📚 Submission Guidelines

Submission Rules

  1. teams should devise LLM agentic workflows within the predefined modular design space, including:
    • Module Recombination: Designing novel agents by recombining the classic modules (reasoning, planning, tool use, and memory). Tutorial
    • Module Design: Developing or modifying modules to implement new functionalities while ensuring compatibility with the standardized framework.
    • Workflow Construction: Designing the overall structure and interaction flow of the agentic system to effectively integrate the modules and achieve the desired outcomes.
  2. We will use Qwen2.5-72B-instruct for evaluating the submitted agents. The use of external models, training of external models, or utilization of external tools is strictly prohibited.
  3. During the evaluation of submitted agents, all data access must go through the interaction tools provided by the textual web simulator.
  4. External data access is prohibited.
  5. Submission limits:
    • Development Phase: Each team may submit up to one submission per day.
    • Evaluation Phase: Each team may submit up to three submissions per day.
  6. Evaluation will be time- and token-limited.
  7. Any form of dishonest conduct is strictly prohibited and will result in immediate disqualification if detected.

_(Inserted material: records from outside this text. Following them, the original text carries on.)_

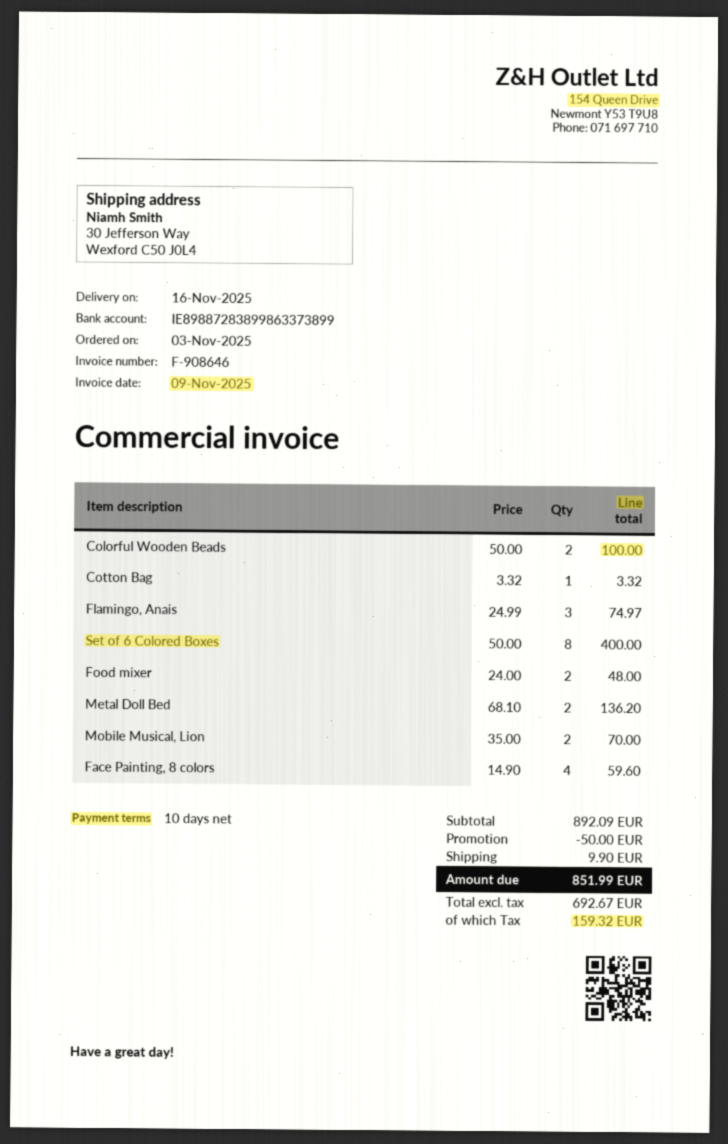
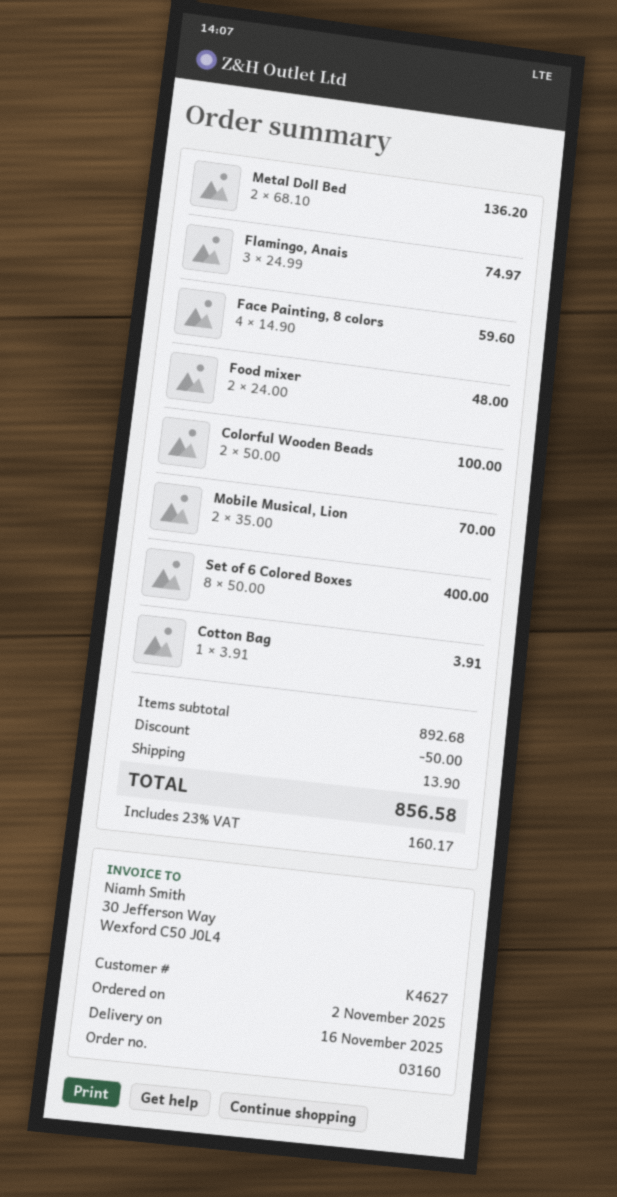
order date: 2025-11-03 -> 2025-11-02
Cotton Bag: 1 x 3.32 = 3.32 -> 1 x 3.91 = 3.91
subtotal: 892.09 -> 892.68
shipping: 9.90 -> 13.90
tax: 159.32 -> 160.17
total: 851.99 -> 856.58

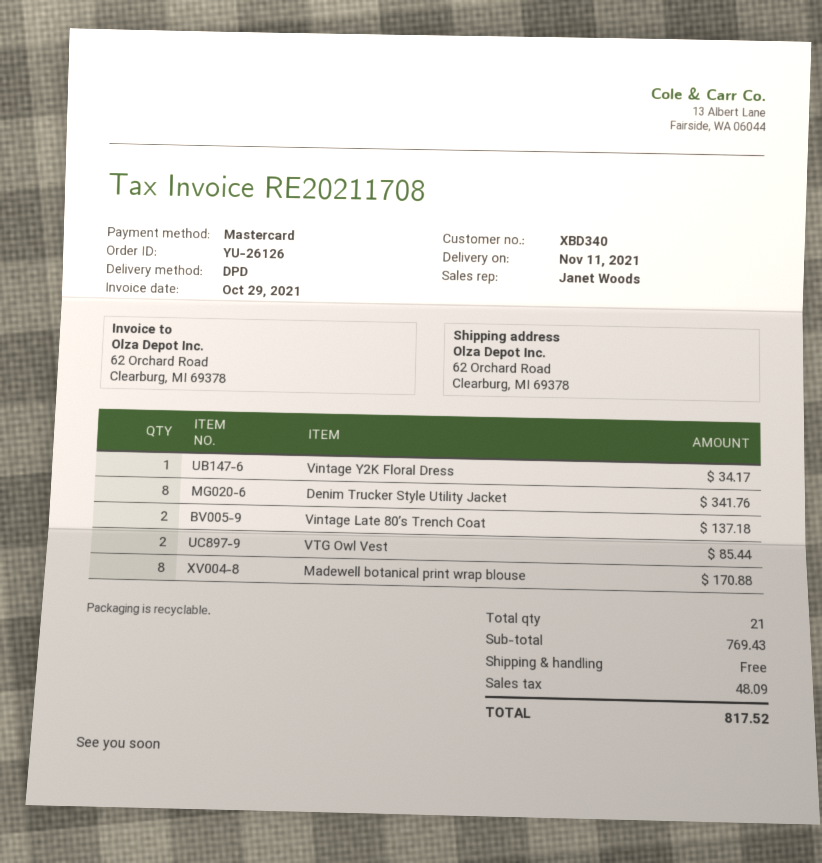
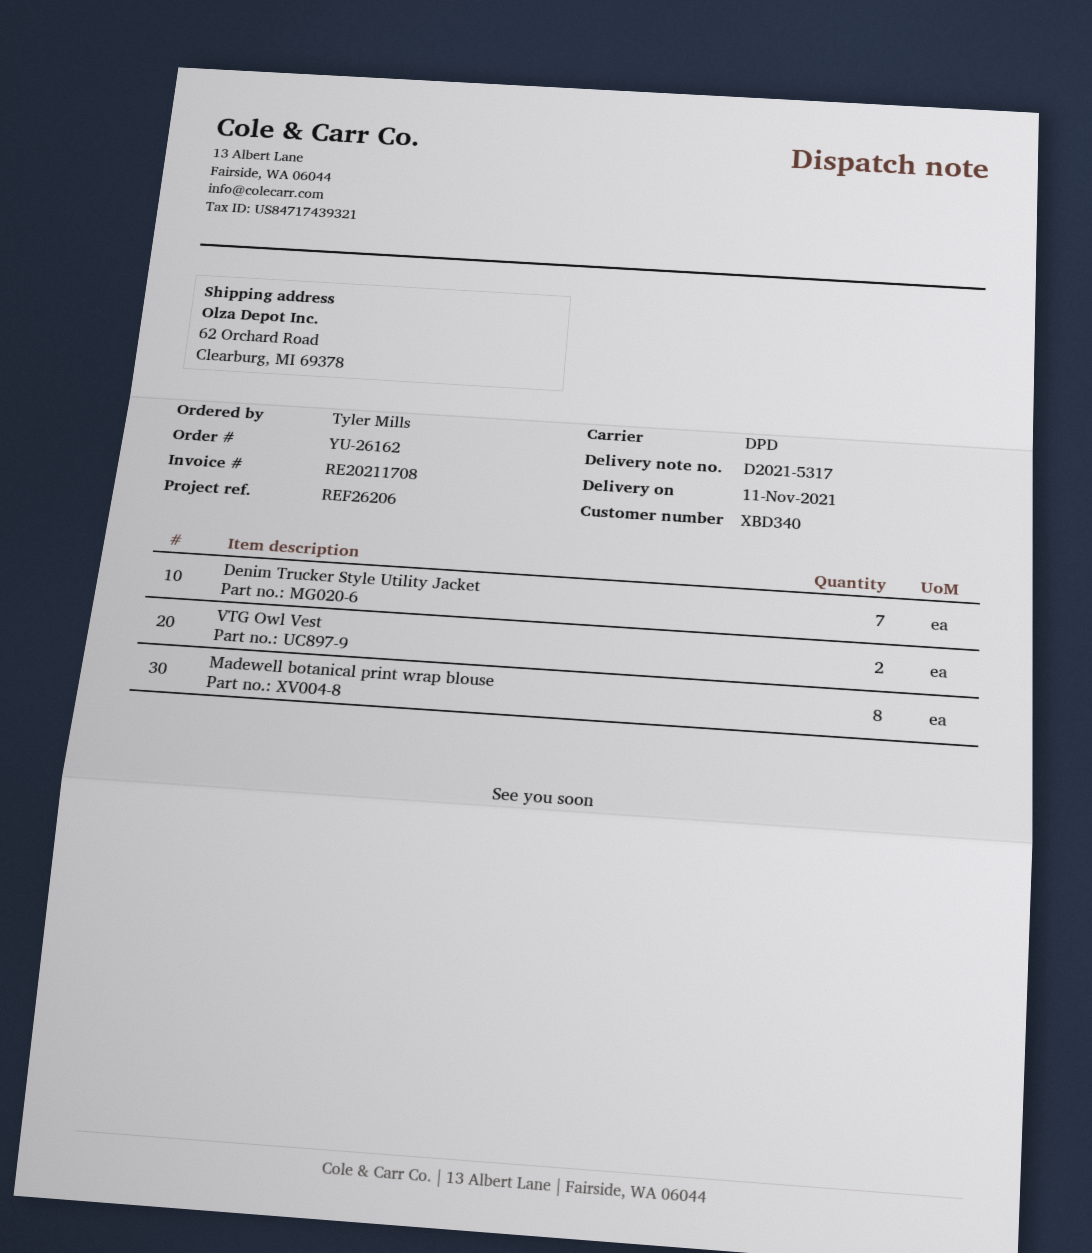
order number: YU-26126 -> YU-26162
Vintage Y2K Floral Dress: 1 -> none
Denim Trucker Style Utility Jacket: 8 -> 7
Vintage Late 80’s Trench Coat: 2 -> none

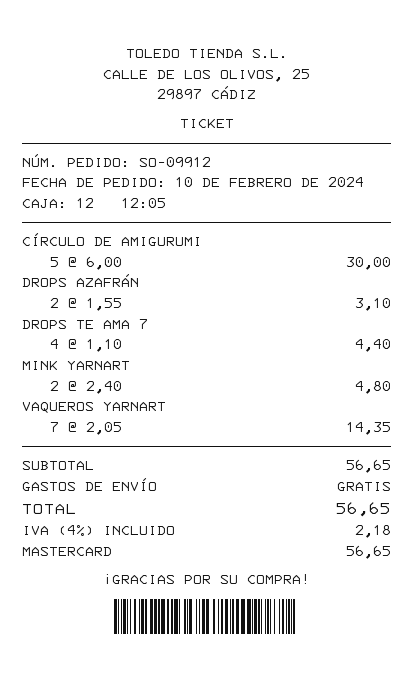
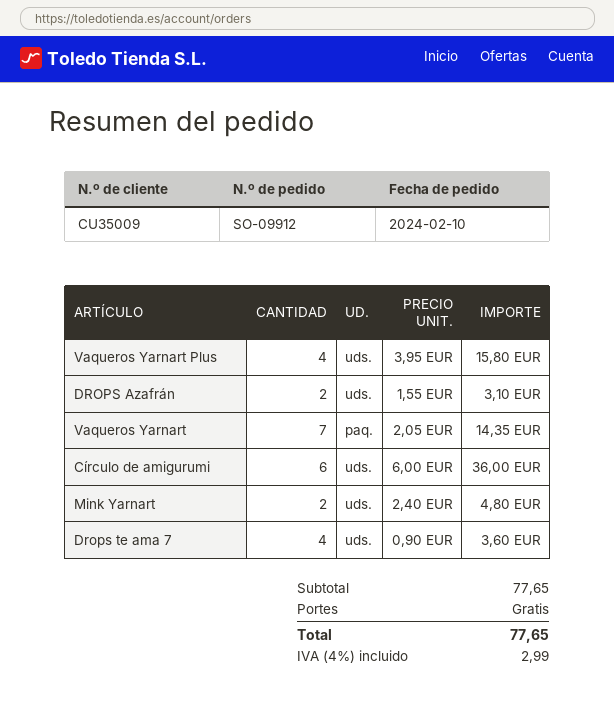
CÍRCULO DE AMIGURUMI: 5 x 6.00 = 30.00 -> 6 x 6.00 = 36.00
DROPS TE AMA 7: 4 x 1.10 = 4.40 -> 4 x 0.90 = 3.60
Vaqueros Yarnart Plus: none -> 4 x 3.95 = 15.80
subtotal: 56.65 -> 77.65
tax: 4% = 2.18 -> 4% = 2.99
total: 56.65 -> 77.65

❗️ Important Evaluation Parameters

  • Rate Limits: RPM=300, TPM=180000 (applies to all phases)
  • Time Limits:
    • Development Phase: 60 minutes maximum (600 tasks from different datasets)
    • Final Phase: 120 minutes maximum (600 tasks from different datasets)
  • Task Parallelism Settings:
    Phase Official Evaluation With Supported API Key
    Development 10 tasks (600 tasks, 60 minutes) 4 tasks (600 tasks, 120 minutes)
    Final 5 tasks (600 tasks, 120 minutes) 2 tasks (600 tasks, 240 minutes)
  • Please make sure your agent can pass the evaluation.
  • Note: Task parallelism refers to concurrent task handling and is controlled by max_workers in simulator.run_simulation
  • Note: Please frequently update your github repository to ensure the latest version of your agent and evaluation code.

Submit Your Agent

Submit your solution through the submission button in the top right corner.

Fairness Mechanisms

  1. Public Leaderboard: We will provide a public leaderboard for all teams to monitor and review performance.
  2. Rigorous Review: Submissions will undergo a thorough review to ensure compliance with competition rules and the integrity of results.
  3. Equal Access to Resources: We will ensure all teams have access to sufficient and fair computational resources.